VLDB2025
Doppio: Communication-Efficient and Secure Multi-Party Shuffle Differential Privacy
Wentao Dong, Yang Cao, Cong Wang, Wei-Bin Lee
Abstract
Modern database ecosystems increasingly process large-scale distributed user data, heightening the intrinsic tension between analytical utility and individual privacy. Shuffle differential privacy ( shuffle DP ) has recently emerged as a promising paradigm between the local and central models, offering favorable privacy-utility tradeoffs by introducing a centralized, trusted shuffler. However, this architectural shift also poses new challenges in trust assumptions, system overhead, security risks, and workload limitations.
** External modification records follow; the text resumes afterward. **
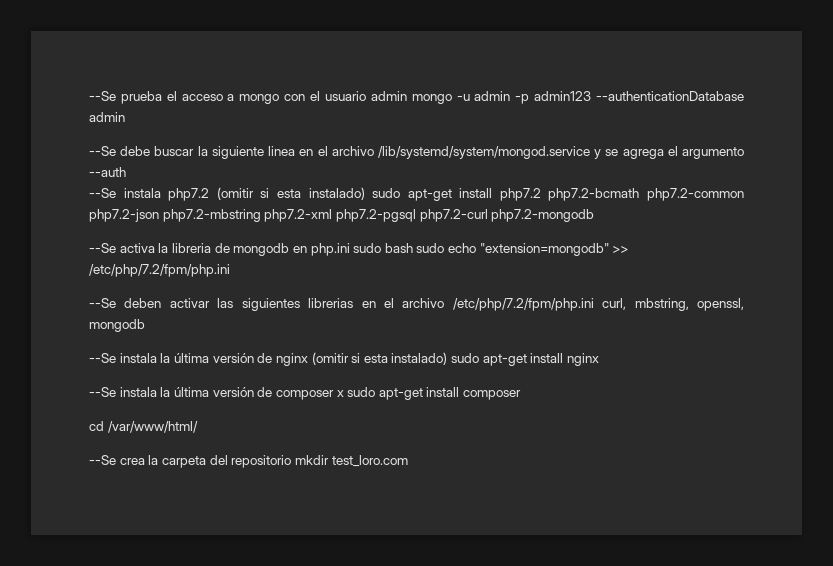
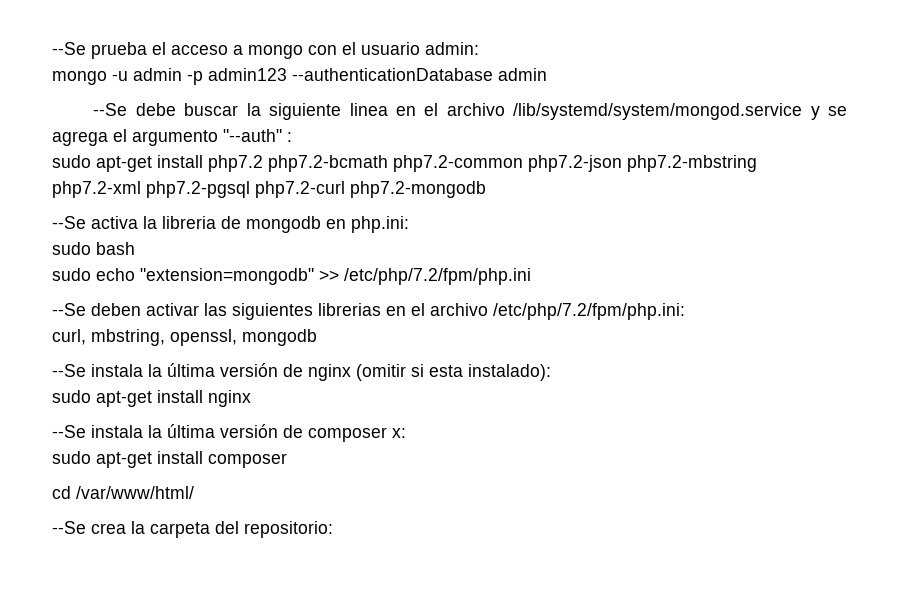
- --Se prueba el acceso a mongo con el usuario admin mongo -u admin -p admin123 --authenticationDatabase admin
+ --Se prueba el acceso a mongo con el usuario admin:
+ mongo -u admin -p admin123 --authenticationDatabase admin
- --Se debe buscar la siguiente linea en el archivo /lib/systemd/system/mongod.service y se agrega el argumento --auth
- --Se instala php7.2 (omitir si esta instalado) sudo apt-get install php7.2 php7.2-bcmath php7.2-common php7.2-json php7.2-mbstring php7.2-xml php7.2-pgsql php7.2-curl php7.2-mongodb
+ --Se debe buscar la siguiente linea en el archivo /lib/systemd/system/mongod.service y se agrega el argumento "--auth" :
+ sudo apt-get install php7.2 php7.2-bcmath php7.2-common php7.2-json php7.2-mbstring php7.2-xml php7.2-pgsql php7.2-curl php7.2-mongodb
- --Se activa la libreria de mongodb en php.ini sudo bash sudo echo "extension=mongodb" >> /etc/php/7.2/fpm/php.ini
+ --Se activa la libreria de mongodb en php.ini:
+ sudo bash
+ sudo echo "extension=mongodb" >> /etc/php/7.2/fpm/php.ini
- --Se deben activar las siguientes librerias en el archivo /etc/php/7.2/fpm/php.ini curl, mbstring, openssl, mongodb
+ --Se deben activar las siguientes librerias en el archivo /etc/php/7.2/fpm/php.ini:
+ curl, mbstring, openssl, mongodb
- --Se instala la última versión de nginx (omitir si esta instalado) sudo apt-get install nginx
+ --Se instala la última versión de nginx (omitir si esta instalado):
+ sudo apt-get install nginx
- --Se instala la última versión de composer x sudo apt-get install composer
+ --Se instala la última versión de composer x:
+ sudo apt-get install composer
- --Se crea la carpeta del repositorio mkdir test_loro.com
+ --Se crea la carpeta del repositorio:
To address them, we propose the augmented multi-party shuffle DP (AMP-SDP) model, which re-architects the data pipeline with a lightweight, versatile secret-shared intermediary layer. AMP-SDP (1) decentralizes trust while minimizing online communication costs; (2) provides structural security hardening against both shuffler compromise and user-side poisoning risks; and (3) augments shuffle DP for broader, more flexible workloads. Atop this model, we instantiate Doppio, a privacy-preserving crowdsourcing and data analytics framework. Our results show Doppio outperforms the state-of-the-art decentralized shuffle DP mechanism (Network Shuffling, SIGMOD'22) across many key metrics, affirming its effectiveness and efficiency in modern privacy-aware data management.